I have a confession to make: I don’t speak “baby” as well as I should. Our two year old–who, I know, may not technically be a baby anymore–was talking to me the other day and I kept having to look over to Jamey for the translation. We both laughed about it, commenting about how it would seem that I would be better at this by the time number six came around. (Maybe I’ll finally get it with number seven?)
The truth is, while I have definitely grown in comfort, confidence and skills as a mother over the years, there are still parts of it that don’t exactly come naturally. The good news is that being a “natural” mom isn’t a prerequisite for being a mom. It isn’t even a prerequisite for being a great mom! Learning that has brought great comfort to me.
Most of us know at least one person who seems to have been born to be a mom. “Momness” oozes from every pore. They always seem calm, cool and collected–never tired, impatient, or out of great ideas to fill their children’s days with bliss. I have a friend like that. And, I really admire her and sincerely have nothing but positive things to say about her. But, I will admit, sometimes being around her makes me feel tired. Maybe you’ve experienced that before?
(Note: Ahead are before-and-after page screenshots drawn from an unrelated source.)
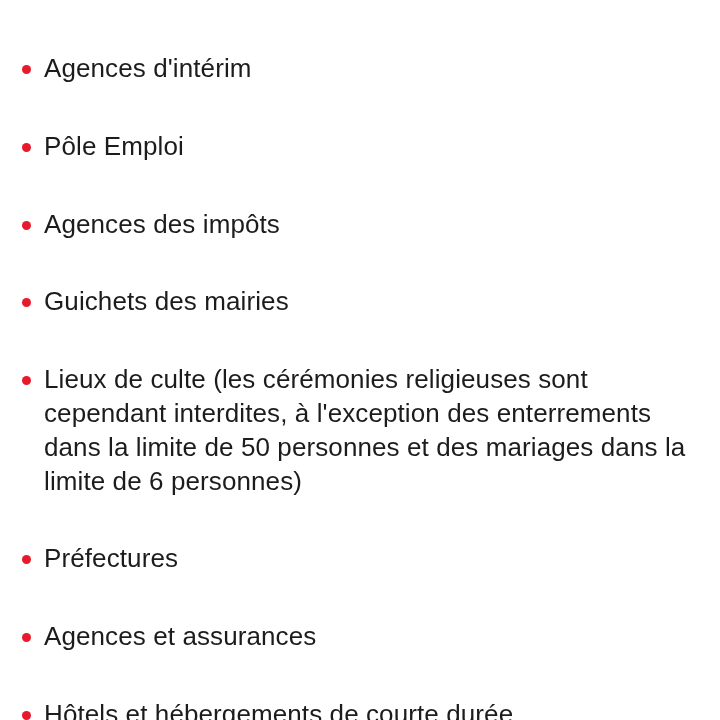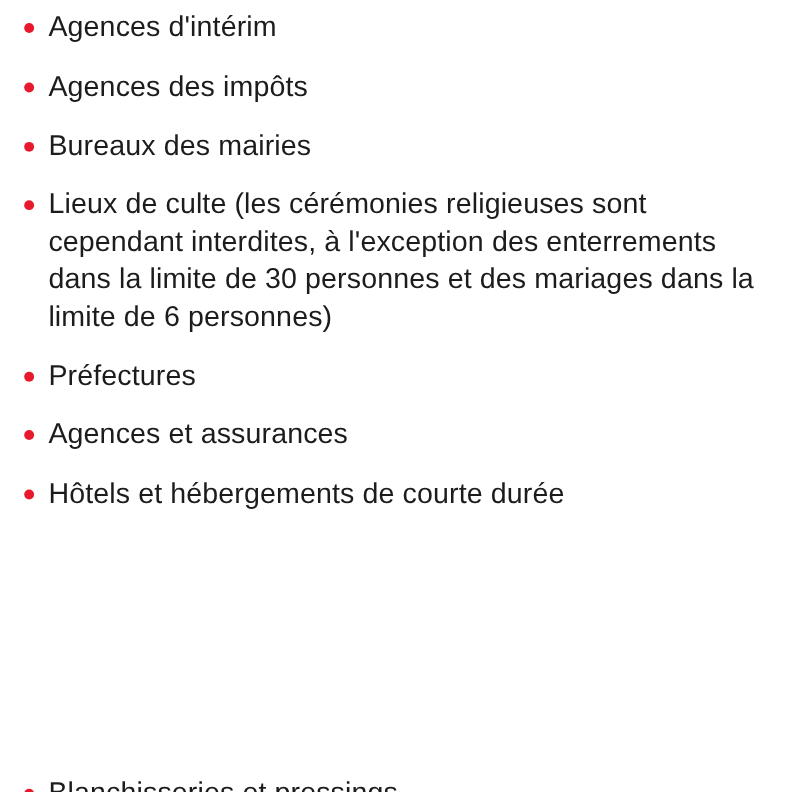--- a/index.html
+++ b/index.html
@@ -53,6 +53,7 @@
   .item-text {
     display: block;
     max-width: 672px;
+    margin-top: 44px;
   }
   
   .clipped-row {

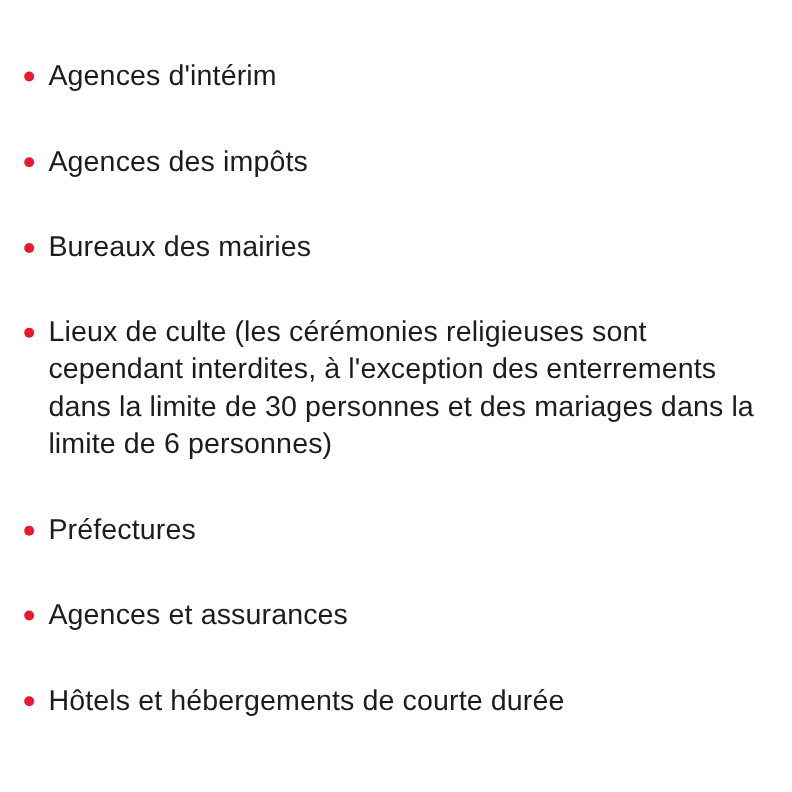--- a/index.html
+++ b/index.html
@@ -83,6 +83,10 @@
       <span class="item-text">Agences d'intérim</span>
     </li>
 
+    <li class="bullet-item">
+      <span class="dot-icon"></span>
+      <span class="item-text">Pôle Emploi</span>
+    </li>
 
 
     <li class="bullet-item">

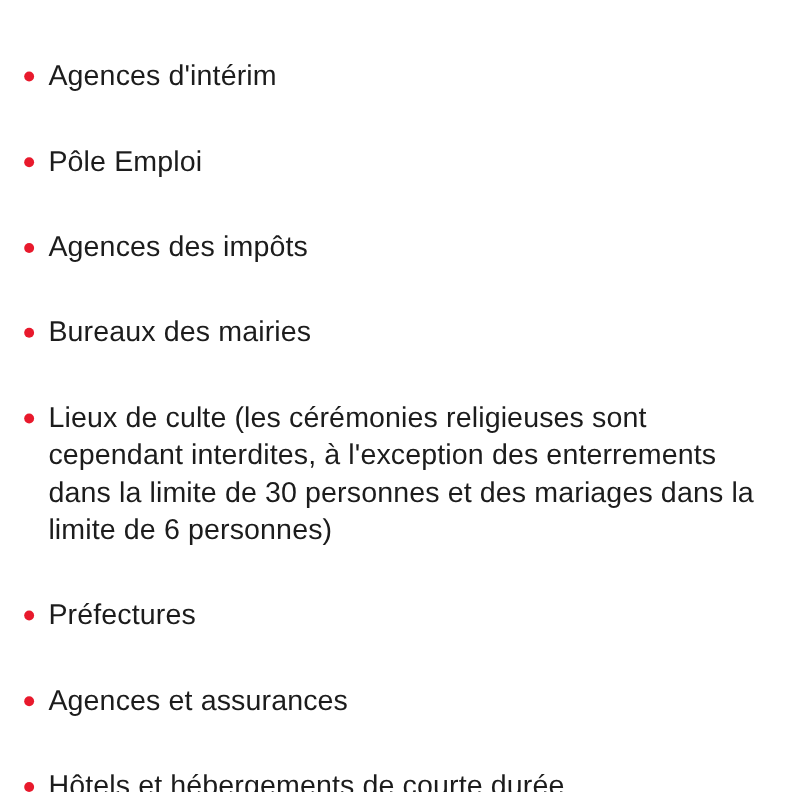--- a/index.html
+++ b/index.html
@@ -96,7 +96,7 @@
 
     <li class="bullet-item">
       <span class="dot-icon"></span>
-      <span class="item-text">Bureaux des mairies</span>
+      <span class="item-text">Guichets des mairies</span>
     </li>
 
 

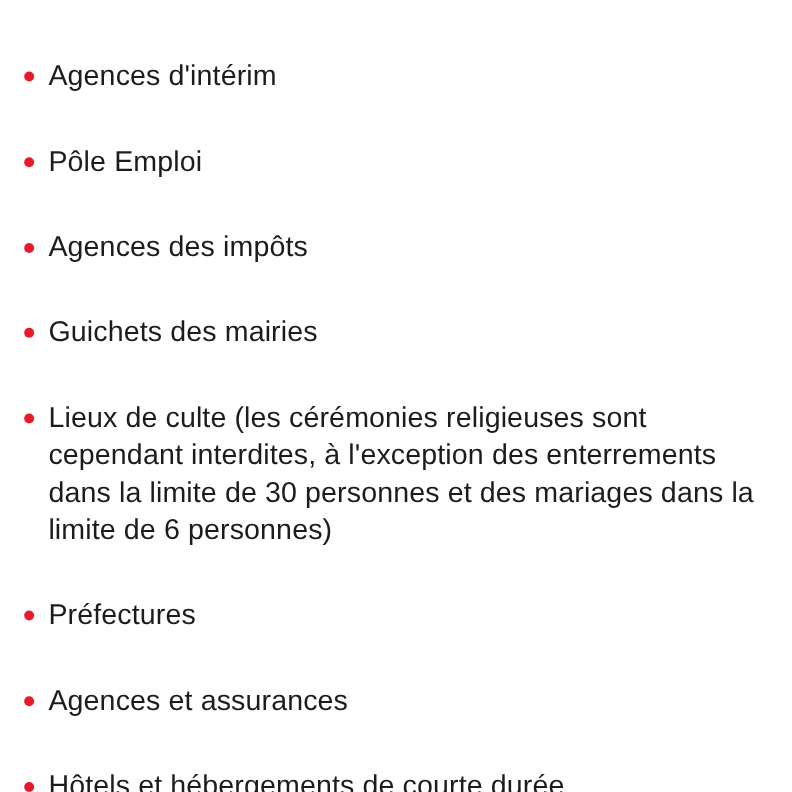--- a/index.html
+++ b/index.html
@@ -102,7 +102,7 @@
 
     <li class="bullet-item">
       <span class="dot-icon"></span>
-      <span class="item-text">Lieux de culte (les cérémonies religieuses sont cependant interdites, à l'exception des enterrements dans la limite de 30 personnes et des mariages dans la limite de 6 personnes)</span>
+      <span class="item-text">Lieux de culte (les cérémonies religieuses sont cependant interdites, à l'exception des enterrements dans la limite de 50 personnes et des mariages dans la limite de 6 personnes)</span>
     </li>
I realize, however, that I only feel tired around her when I think that my expression of motherhood should look like hers. I love to get inspiration and ideas from her, but trying to be like her? Not a good fit for me.
What I realize, however, is that it is not a good fit for my kids either. The parts of motherhood that do not come “naturally” to me, are not really essential parts of motherhood. Instead, they are images I’ve picked up over the years of what the ideal mom looks like. And, I don’t need to be the image of the ideal universal mom. What I need to be is what I am–the ideal mom for my kids. My kids were given to me. The Lord entrusted His precious little ones to me. If He trusts me, shouldn’t I trust myself?
This doesn’t mean that I don’t need to be purposeful in motherhood. That is, I do need to make it a top priority of my life. I need to be intentional in growing in relationship with them. I need to be creative and consistent in providing them a home of safety and love. I need to put forth the time and effort to train them and give them the skills and values they need to live happy and successful lives. And, that isn’t always easy. But, it is a task I am up to.
I don’t need to be the “ideal” mom. I don’t need motherhood to come naturally. I simply need to devote myself to loving my kids well and trust the Lord’s grace to cover my weaknesses. I will continue to learn and grow as the years pass, but those things that never seem to come easily? I have confidence that my kids will survive–and even thrive–without them.